* _Available data_:
________________
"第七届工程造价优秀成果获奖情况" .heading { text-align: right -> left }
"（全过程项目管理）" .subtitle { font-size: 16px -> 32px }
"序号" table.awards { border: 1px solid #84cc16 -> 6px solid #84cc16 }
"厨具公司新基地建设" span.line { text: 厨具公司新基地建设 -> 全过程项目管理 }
________________
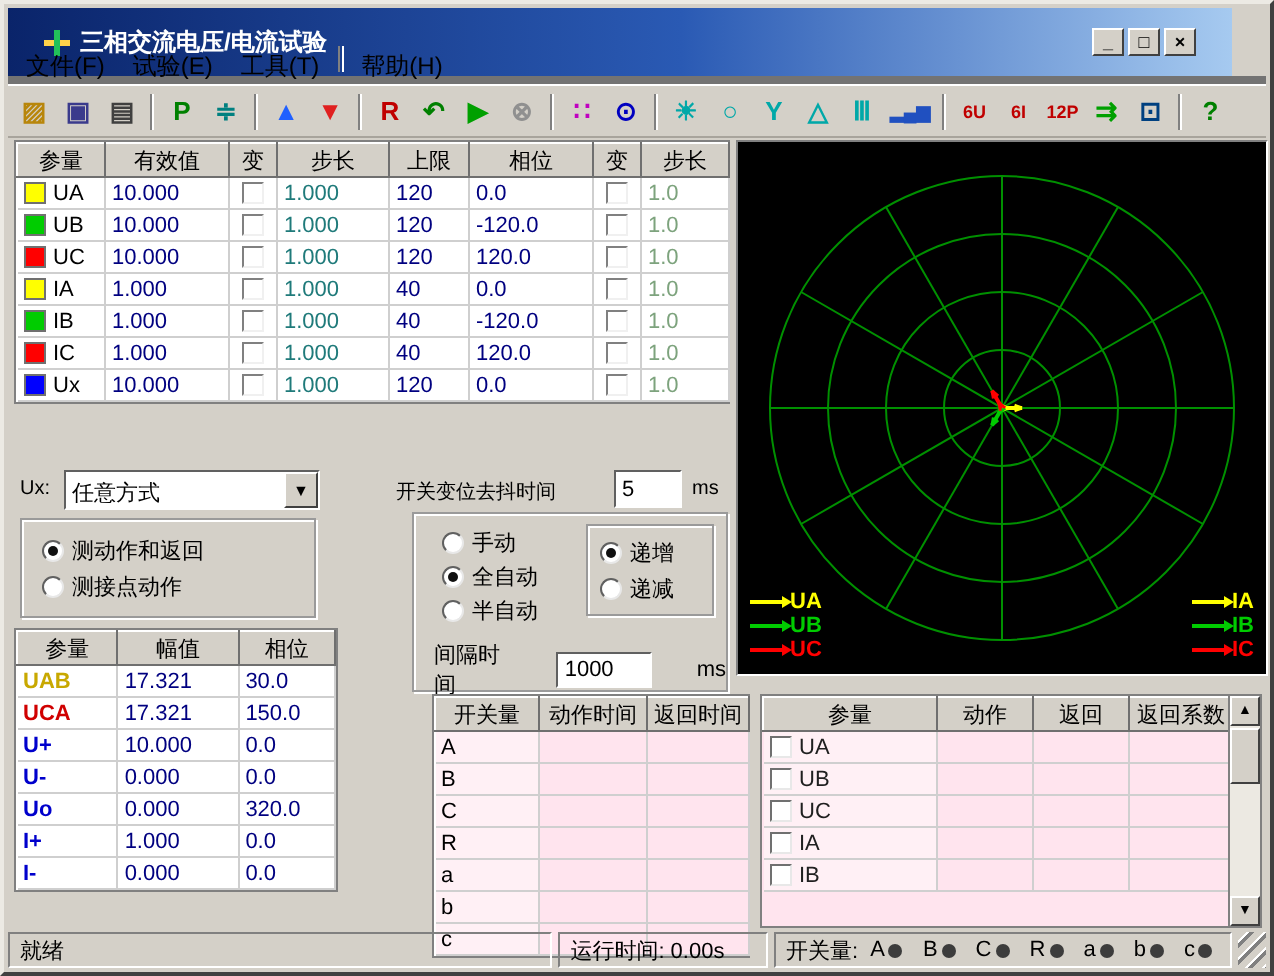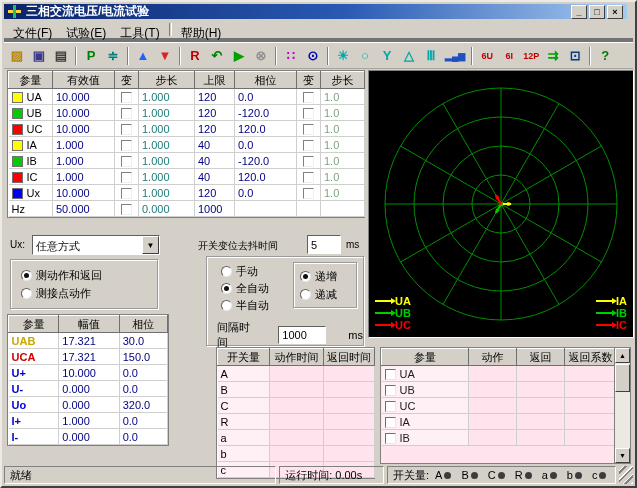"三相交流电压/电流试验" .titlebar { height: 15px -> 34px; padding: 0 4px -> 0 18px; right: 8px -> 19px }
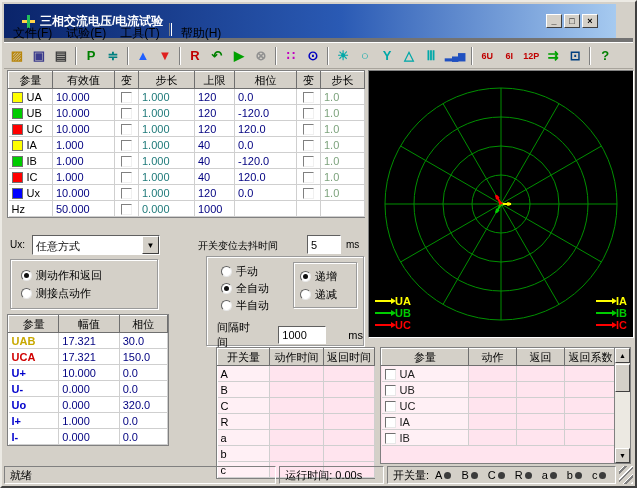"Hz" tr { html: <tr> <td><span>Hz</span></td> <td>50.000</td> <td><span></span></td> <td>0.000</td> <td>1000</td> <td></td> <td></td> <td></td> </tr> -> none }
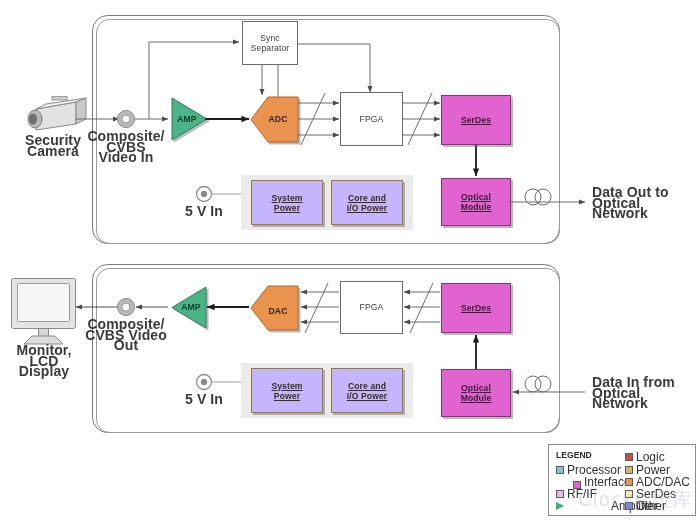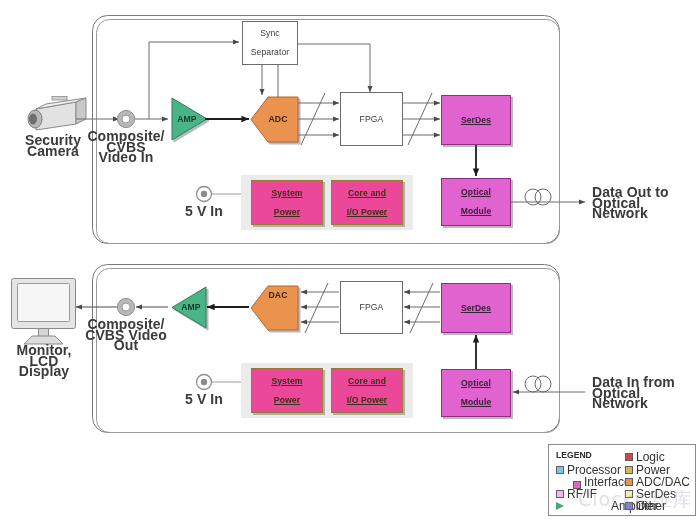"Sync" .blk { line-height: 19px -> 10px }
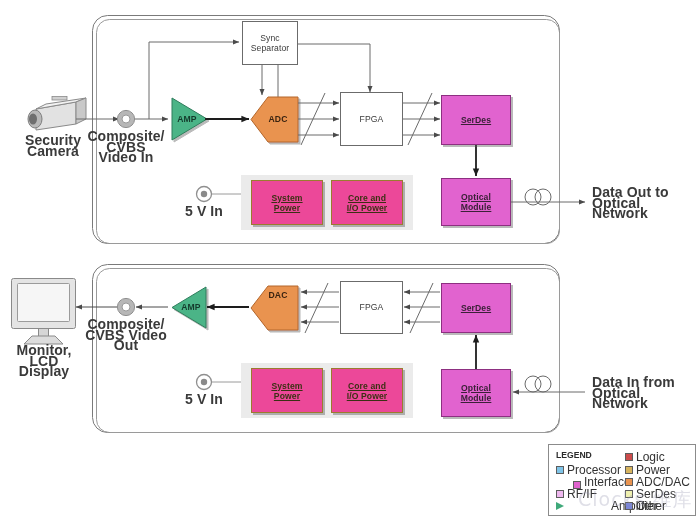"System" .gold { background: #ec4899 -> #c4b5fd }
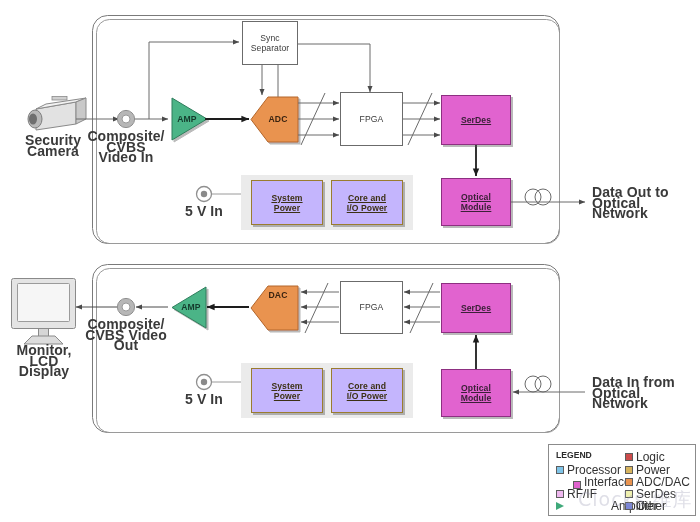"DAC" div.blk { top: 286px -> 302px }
________________
* _Exercise directions_:
Which part of the entries opens with the line containing "line-height: 19px ->" and closes with the line containing "top: 286px ->"? Output that part exactly, ends included, pictures excluded.

* _Task result_:
"Sync" .blk { line-height: 19px -> 10px }
"System" .gold { background: #ec4899 -> #c4b5fd }
"DAC" div.blk { top: 286px -> 302px }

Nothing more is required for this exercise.